*** Opening TASK MATERIAL ***

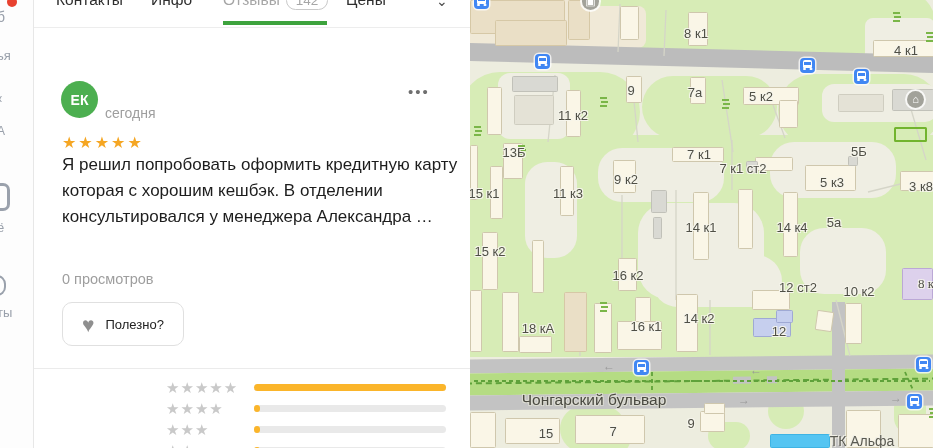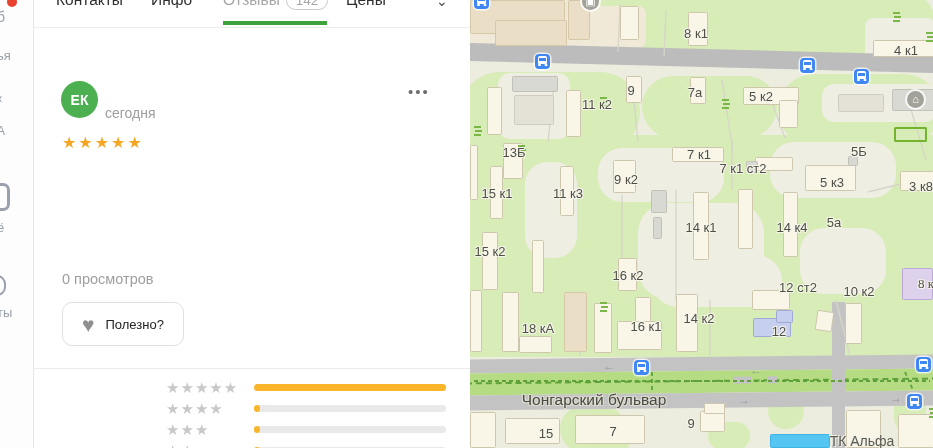--- a/index.html
+++ b/index.html
@@ -281,7 +281,7 @@
       <div class="mlabel" style="left: 161px; top: 90px; z-index: 5;">9</div>
       <div class="mlabel" style="left: 225px; top: 92px; z-index: 5;">7а</div>
       <div class="mlabel" style="left: 291px; top: 96px; z-index: 5;">5 к2</div>
-      <div class="mlabel" style="left: 103px; top: 104px; z-index: 5; margin-left: 24px;">11 к2</div>
+      <div class="mlabel" style="left: 103px; top: 115px; z-index: 5;">11 к2</div>
       <div class="mlabel" style="left: 44px; top: 152px; z-index: 5;">13Б</div>
       <div class="mlabel" style="left: 229px; top: 154px; z-index: 5;">7 к1</div>
       <div class="mlabel" style="left: 389px; top: 151px; z-index: 5;">5Б</div>

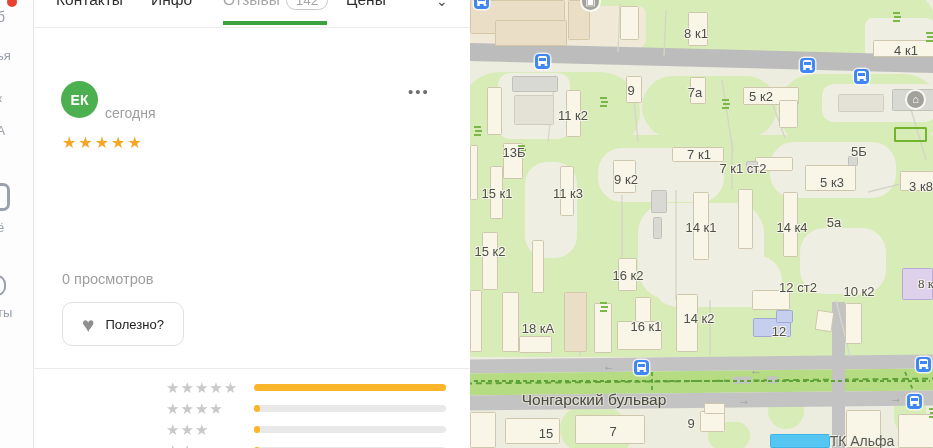--- a/index.html
+++ b/index.html
@@ -119,6 +119,7 @@
     <div class="menu-dots">•••</div>
     <div class="review-date">сегодня</div>
     <div class="rstars" style="color: rgb(245, 166, 35);">★★★★★</div>
+    <div class="rtext">Я решил попробовать оформить кредитную карту которая с хорошим кешбэк. В отделении консультировался у менеджера Александра …</div>
     <div class="views">0 просмотров</div>
     <div class="helpful">
       <span class="heart">♥</span>

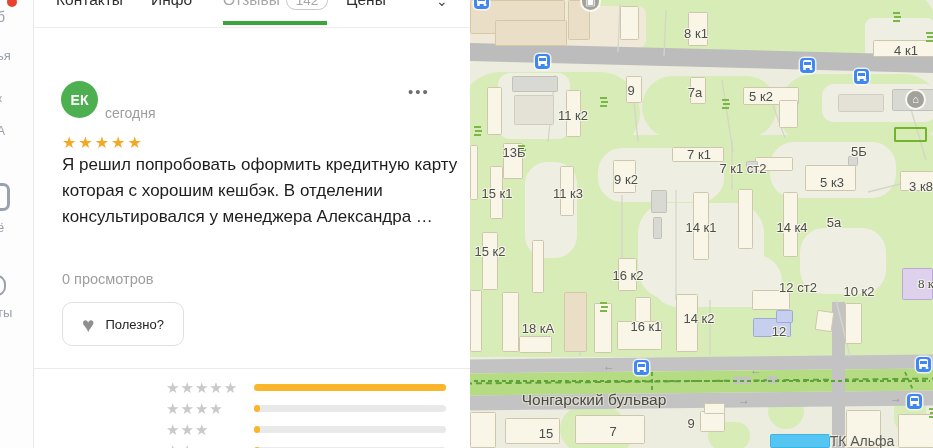--- a/index.html
+++ b/index.html
@@ -290,7 +290,7 @@
       <div class="mlabel" style="left: 156px; top: 179px; z-index: 5;">9 к2</div>
       <div class="mlabel" style="left: 362px; top: 182px; z-index: 5;">5 к3</div>
       <div class="mlabel" style="left: 451px; top: 186px; z-index: 5;">3 к8</div>
-      <div class="mlabel" style="left: 27px; top: 193px; z-index: 5;">15 к1</div>
+      <div class="mlabel" style="left: 14px; top: 193px; z-index: 5;">15 к1</div>
       <div class="mlabel" style="left: 98px; top: 193px; z-index: 5;">11 к3</div>
       <div class="mlabel" style="left: 231px; top: 227px; z-index: 5;">14 к1</div>
       <div class="mlabel" style="left: 322px; top: 227px; z-index: 5;">14 к4</div>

*** Closing TASK MATERIAL ***

* **WHAT IS EXPECTED**:
Should a picture appear among the entries, skip it and copy the rest exactly.

* **ANSWER TO THIS TASK**:
--- a/index.html
+++ b/index.html
@@ -281,7 +281,7 @@
       <div class="mlabel" style="left: 161px; top: 90px; z-index: 5;">9</div>
       <div class="mlabel" style="left: 225px; top: 92px; z-index: 5;">7а</div>
       <div class="mlabel" style="left: 291px; top: 96px; z-index: 5;">5 к2</div>
-      <div class="mlabel" style="left: 103px; top: 104px; z-index: 5; margin-left: 24px;">11 к2</div>
+      <div class="mlabel" style="left: 103px; top: 115px; z-index: 5;">11 к2</div>
       <div class="mlabel" style="left: 44px; top: 152px; z-index: 5;">13Б</div>
       <div class="mlabel" style="left: 229px; top: 154px; z-index: 5;">7 к1</div>
       <div class="mlabel" style="left: 389px; top: 151px; z-index: 5;">5Б</div>

--- a/index.html
+++ b/index.html
@@ -119,6 +119,7 @@
     <div class="menu-dots">•••</div>
     <div class="review-date">сегодня</div>
     <div class="rstars" style="color: rgb(245, 166, 35);">★★★★★</div>
+    <div class="rtext">Я решил попробовать оформить кредитную карту которая с хорошим кешбэк. В отделении консультировался у менеджера Александра …</div>
     <div class="views">0 просмотров</div>
     <div class="helpful">
       <span class="heart">♥</span>

--- a/index.html
+++ b/index.html
@@ -290,7 +290,7 @@
       <div class="mlabel" style="left: 156px; top: 179px; z-index: 5;">9 к2</div>
       <div class="mlabel" style="left: 362px; top: 182px; z-index: 5;">5 к3</div>
       <div class="mlabel" style="left: 451px; top: 186px; z-index: 5;">3 к8</div>
-      <div class="mlabel" style="left: 27px; top: 193px; z-index: 5;">15 к1</div>
+      <div class="mlabel" style="left: 14px; top: 193px; z-index: 5;">15 к1</div>
       <div class="mlabel" style="left: 98px; top: 193px; z-index: 5;">11 к3</div>
       <div class="mlabel" style="left: 231px; top: 227px; z-index: 5;">14 к1</div>
       <div class="mlabel" style="left: 322px; top: 227px; z-index: 5;">14 к4</div>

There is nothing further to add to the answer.